Por que alguns profissionais não querem abraçar o futuro?

Indubitavelmente, o BIM é considerado queridinho pela indústria da construção civil há muito tempo. Esse protagonismo gerou um certo ranço em alguns profissionais, que consideram o nível de adesão inversamente proporcional à importância que o mercado vem atribuindo à boa concepção projetual. Essa percepção foi alimentada por meio das inúmeras promessas de vantagens milagrosas vinculadas à tecnologia, que deixou de ser apresentada como estratégia de gestão e desenvolvimento de projetos, para transformar-se no produto dominante.

Neste caso, o posicionamento de alguns “criadores de conteúdo” acabou influenciando negativamente a percepção de algo extremamente positivo. Admito que não posso tirar a razão da desconfiança de alguém que se sentiu enganado por propagandas falsas. Porém, grande maioria das pessoas contrárias ao BIM possuem algo que chamo de síndrome do cobertor quente.

Sabe aquele cobertor macio que tanto amamos? Pois é, alguns se apegam tanto à sua zona de conforto que não querem sair debaixo da manta, apesar de existir um mundo cheio de oportunidades lá fora! Esses profissionais são semelhantes àquelas crianças que fingem não ver os vegetais no prato, ignorando todas as vantagens e melhorias que poderiam ocorrer, a fim de continuar reclamando da situação atual.

Nessa semana, fui questionado por um amigo sobre quais atitudes tomaria se, durante um processo de implantação do BIM, encontrasse aversão por parte dos profissionais envolvidos. Devo confessar que passei por esse tipo de resistência várias vezes: em algumas, consegui contornar com muita leveza e certa facilidade… em outras, me deu muito trabalho.

Nessas situações, o primeiro ponto que procuro levantar é o grau de apoio que estou recebendo da diretoria em relação à implementação. Sem ajuda “de cima” fica impossível: toda alteração de rumo, relativa à gestão, deve ser edificada pelo corpo estratégico da empresa. Não é novidade a quase ninguém que a diretoria possui autoridade e influência significativa em qualquer organização.

Se você contar com essa chancela, terá respaldo ao tomar decisões e efetivar iniciativas relativas à adoção. Esse suporte poderá auxiliar na obtenção de recursos financeiros, em adaptações de prazos destinados aos treinamentos e capacitações, bem como na superação de possíveis obstáculos.

Enfim, o que levar em consideração?

Com esses trunfos nas mãos, começo a trabalhar os pontos de desconforto.
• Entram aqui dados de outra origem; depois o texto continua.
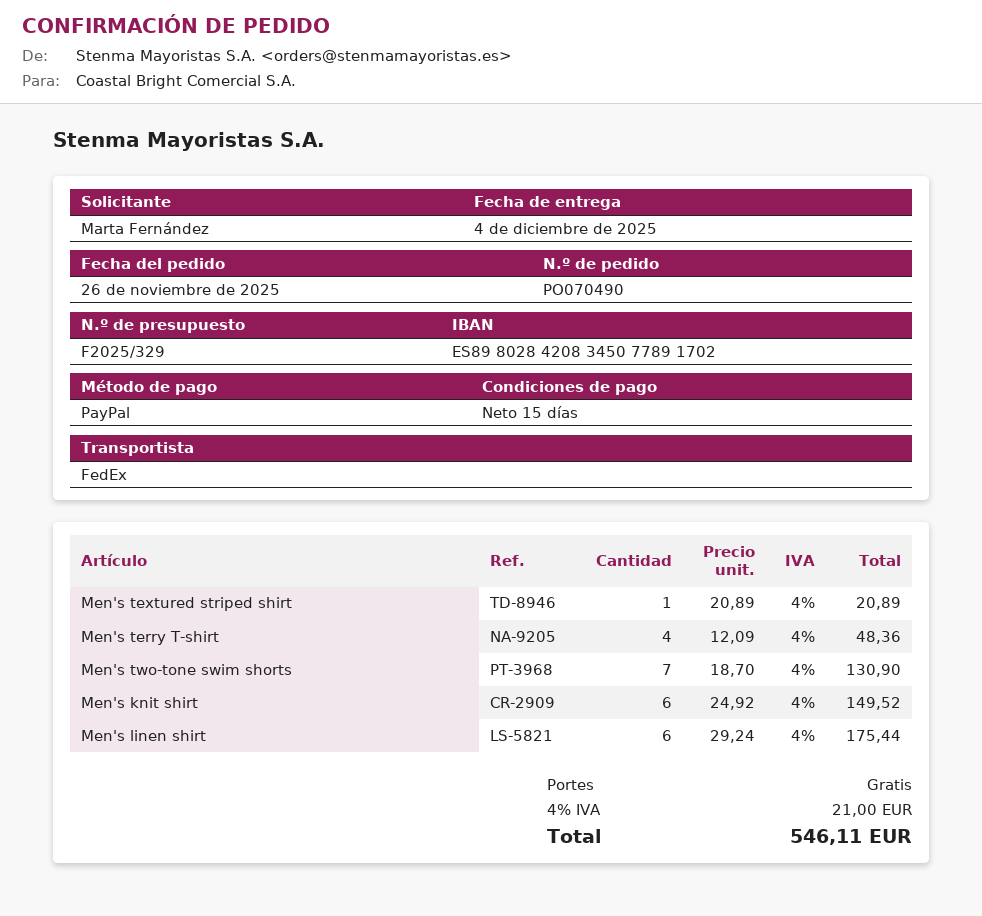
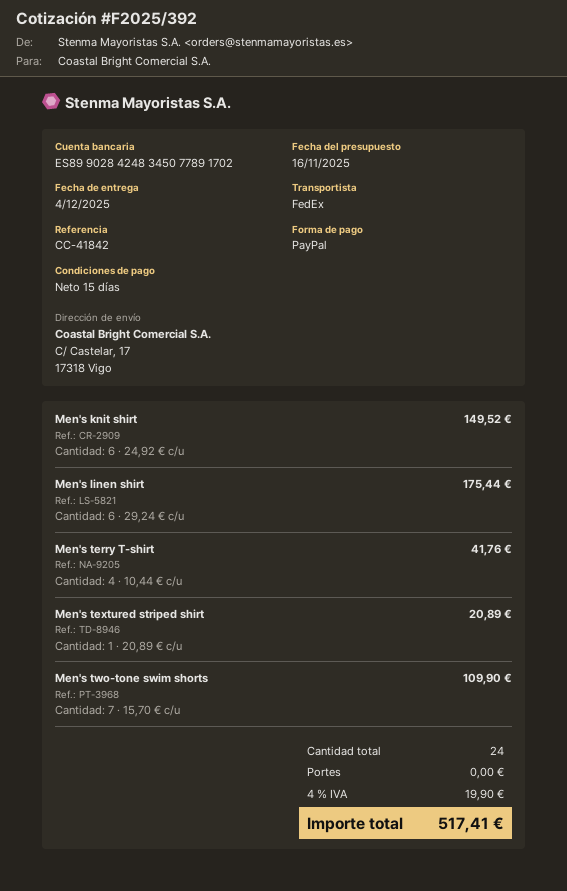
quote number: F2025/329 -> F2025/392
bank account: ES8980284208345077891702 -> ES8990284248345077891702
Men's terry T-shirt: 4 x 12.09 = 48.36 -> 4 x 10.44 = 41.76
Men's two-tone swim shorts: 7 x 18.70 = 130.90 -> 7 x 15.70 = 109.90
tax: 4% = 21.00 -> 4% = 19.90
total: 546.11 -> 517.41

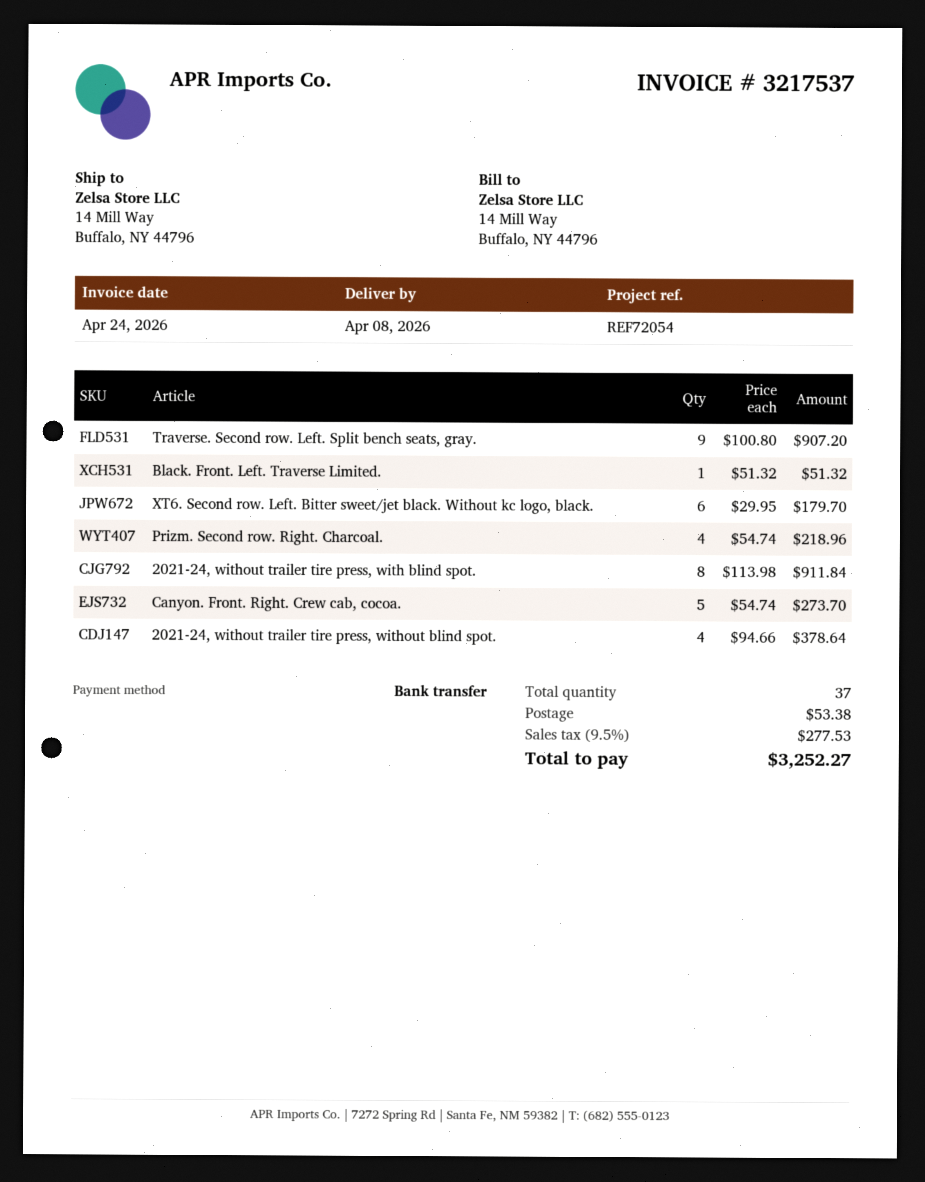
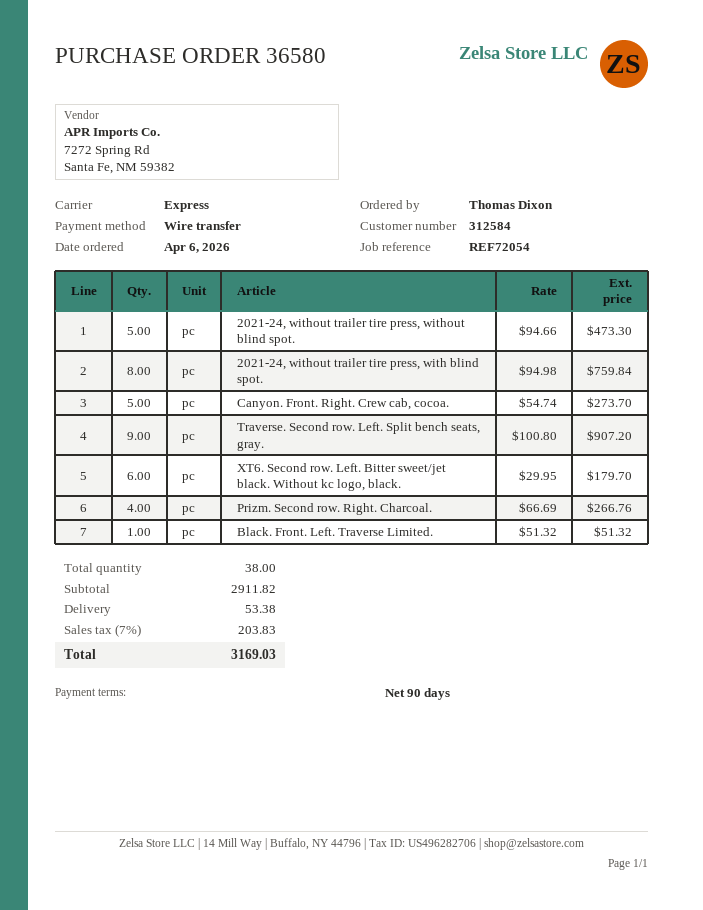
Prizm. Second row. Right. Charcoal.: 4 x 54.74 = 218.96 -> 4 x 66.69 = 266.76
2021-24, without trailer tire press, with blind spot.: 8 x 113.98 = 911.84 -> 8 x 94.98 = 759.84
2021-24, without trailer tire press, without blind spot.: 4 x 94.66 = 378.64 -> 5 x 94.66 = 473.30
total quantity: 37 -> 38
tax: 9.5% = 277.53 -> 7% = 203.83
total: 3252.27 -> 3169.03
Agendo reuniões individuais com TODOS os envolvidos que fazem parte do fluxo (inclusive os que estão felizes com as mudanças). Quando me deparo com um stakeholder descontente, tento compreender seus principais receios, sem deixar de informar que tenho aprovação irrestrita da diretoria. Normalmente, as inquietações estão relacionadas a aspectos recorrentes:

  • Medo do desconhecido: nós tendemos a sentir-nos tranquilos com o que é familiar e conhecido. A modificação de paradigmas envolve a entrada em território desconhecido, o que gera medo e ansiedade.
  • Zona de conforto: temos uma tendência natural a ficar em nossa zona de conforto, onde nos sentimos seguros e familiarizados. A transição muitas vezes exige sair desse estado e enfrentar novos desafios e aprendizados. Isso é desconfortável e desencadeia atitudes contrárias.
  • Perda de controle: a necessidade de se adaptar a uma nova situação faz com que os stakeholders aumentem sua relutância, porque se sentem tranquilos quando têm controle sobre sua vida profissional. A perda desse domínio suscita objeção.
  • Esforços envolvidos: mesmo que as adequações sejam para melhor em longo prazo, exigirão esforço, tempo e recursos no curto prazo. Com isso, os colaboradores tendem a resistir por preferirem ajustes menos profundos e complexos.
  • Identidade e pertencimento: cada um de nós geralmente tem a identidade formada em torno das relações existentes no ambiente de trabalho. Ajustes nas engrenagens das empresas afetam essa conformidade e o senso de pertencimento, gerando instabilidade emocional.
  • Experiências passadas negativas: tentativas anteriores malsucedidas ou negativas levam as pessoas a desenvolver aversão, o que tende a  transformá-las em opositoras a qualquer tipo de alteração.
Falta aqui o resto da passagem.